Silas points to mainstream rap artists like Run-D.M.C., Slick Rick and Big Daddy Kane as his artistic inspiration; yet, when he reflects upon his past sins, he realizes the power of the "wicked" message these rappers preach. "They have a pulpit, they do preach, they have a microphone as a spokesman," he says. "I appreciate the skill and time they put into it, but I believe the message is deaf."

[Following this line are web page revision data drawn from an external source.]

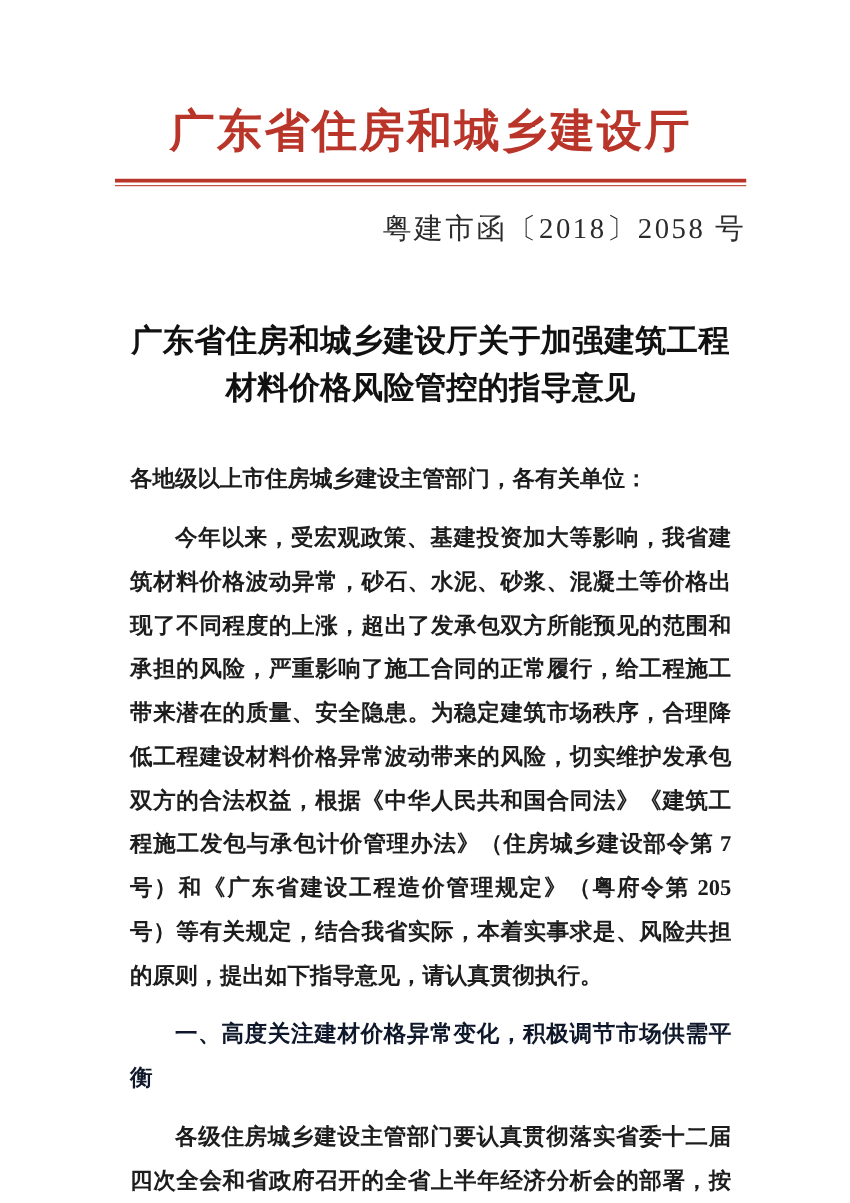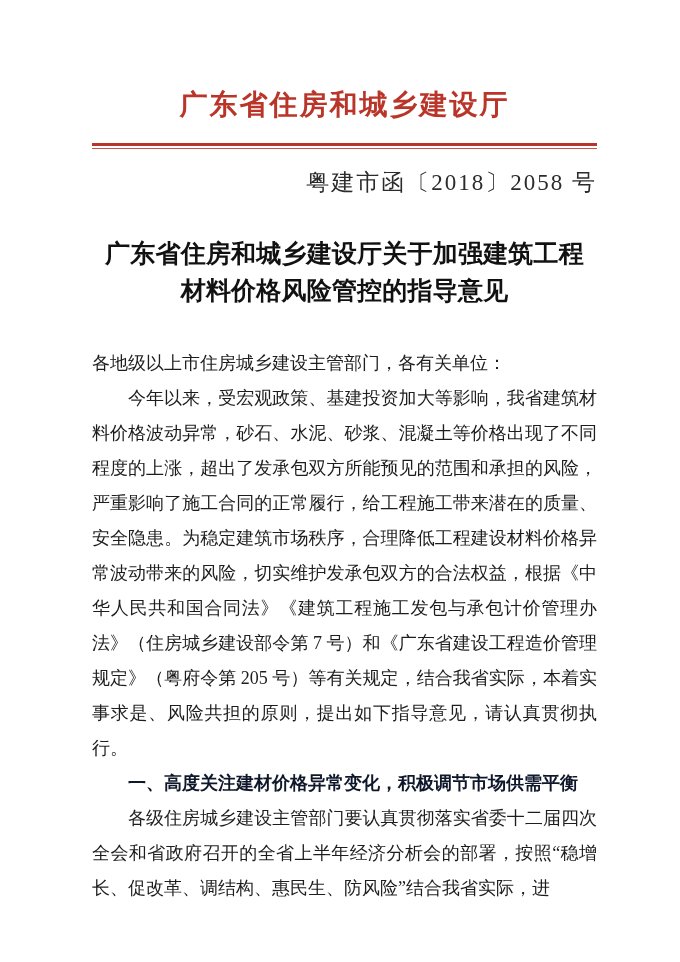"广东省住房和城乡建设厅" .agency { font-size: 28px -> 36px }
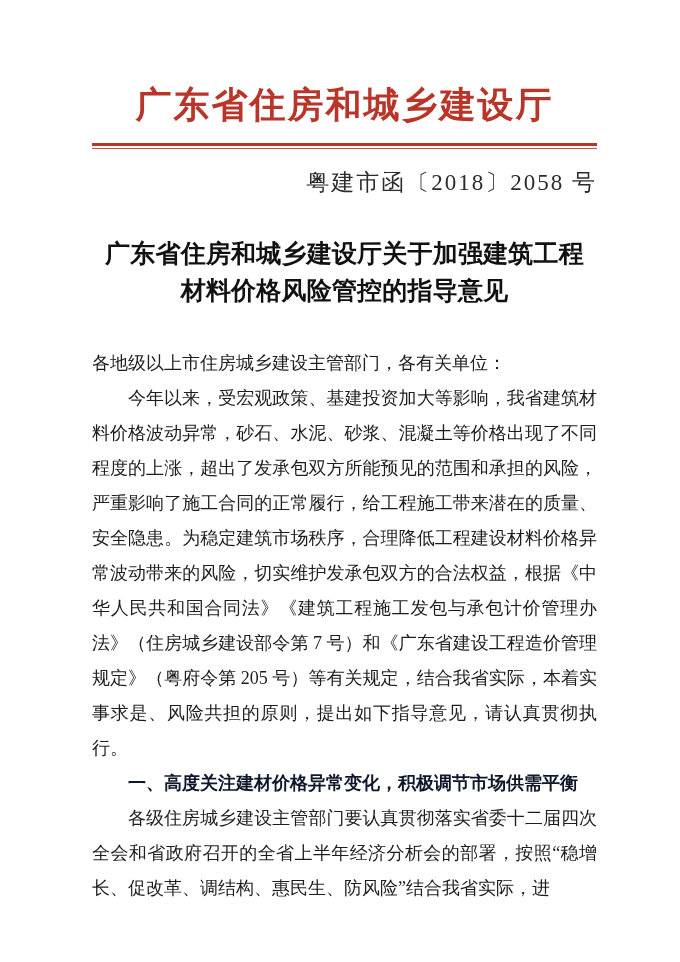"广东省住房和城乡建设厅关于加强建筑工程材料价格风险管控的指导意见" .doc-title { margin: 40px auto 0 -> 60px auto 0 }
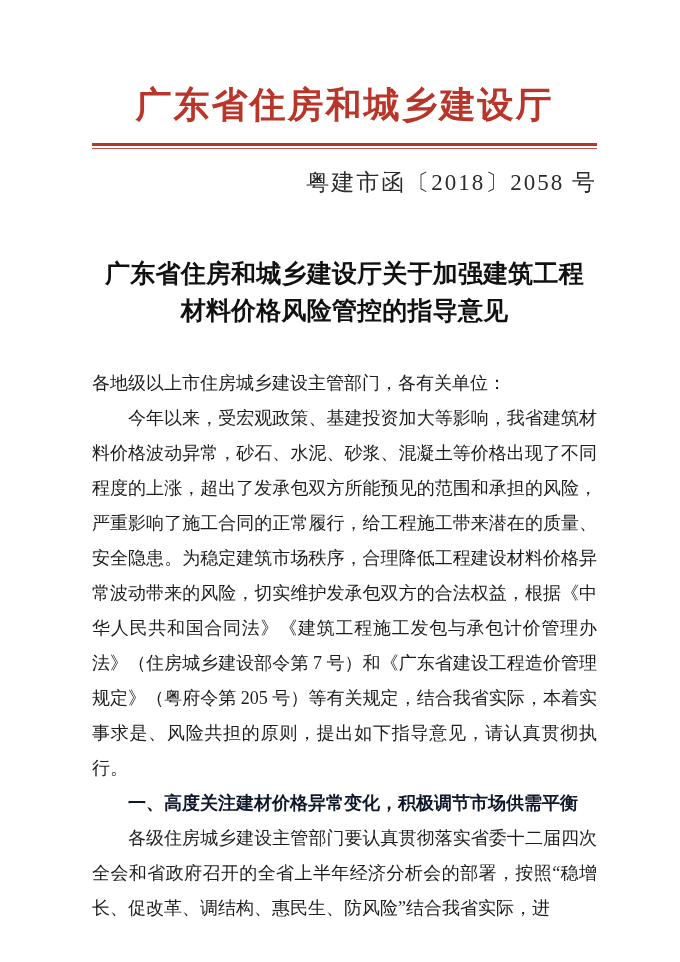"各地级以上市住房城乡建设主管部门，各有关单位：" .body-text p { font-weight: none -> bold; margin: 0 -> 12px }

In 1999, Silas devoted his life to God. Soon after, he ran into Lee Jerkins, the CEO of Christian recording label Rock Soul Entertainment. "When I re-dedicated my life, doors started to open for me," he says. Silas came to realize his rapping potential and began to record with Rock Soul. "I noticed that the bars I wrote had passion and a little wit."
In his first solo album, Silas's passion resonates in his music. Using a smooth and intelligent style mixed with original beats, his songs tackle the sins of inner-city life without talking down to non-believers. Instead of condemning his brethren for evils such as drug use, violence and abuse against women, Silas offers the love of Jesus as a remedy. Silas believes his music holds more meaning because he has lived the life he raps about. "Not only do I write life's music, I live it," says Silas. This album is his testimony.
"Testimony 180 degrees on my knees, asking the Lord please change this wicked disease…" The words of J-Silas blast through the boombox after school in room 218. A crowd gathers around the speakers, bobbing their heads simultaneously to the beat, hoping not to miss a word of the sermon. English teacher Malik Wilson walks into the room and smiles at the students. "Man, if this were anywhere but Christian Club, I'd be scared," he says.
Every Thursday, Blair's Christian Club congregates to discuss their faith, but in the minutes before the club officially starts, the room feels more like a jam session than a Sunday School.
For senior and club co-chairman Kenneth Ankrah, the music is as impressive as it is inspiring. "It is remarkable that the word of God can be spoken in so many ways," he says.
Sophomore Thomas Dant agrees that the faith-based lyrics are what draw him to the genre. "When you listen to secular rap music, it's all about the beat," he says. "When you listen to Christian rap, it's all about the words." Ankrah, Dant and fellow club-member senior David Teshome spend at least 30 minutes every Thursday sharing their Christian-inspired CD collections.
Christian Club members say the message in Christian hip-hop is far more satisfying than the repetitive and "perverted" lyrics of mainstream artists. "There's more meaning in one sentence of Christian hip-hop than a whole secular rap song," says Dant.
Ankrah believes that the tainted messages of popular rap music adversely affect the youth culture. "If this is a hip-hop generation and [the music] talks about going to the club and smoking, what do you think the kids will do?" Dant adds, "As humans, it's our nature to take in what's in our environment."
At this meeting, Teshome has brought his CD collection and is introducing Ankrah and Dant to the wide variety of Christian rap artists he follows. The trio listens, intently focused on the verses streaming out of the stereo. They hop from artist to artist, absorbing the message of God from an influx of rhythmic reverends, as well as a few Jewish performers. They stop with a line from The Ambassador, a rapper with The Cross Movement: "Since hip-hop is the language of the urban, converted MCs must use the mic for surgery." The bar sends the group into a frenzy.
"Ah, that was tight!" Ankrah exclaims. Elaboration is unnecessary: The music has spoken for him.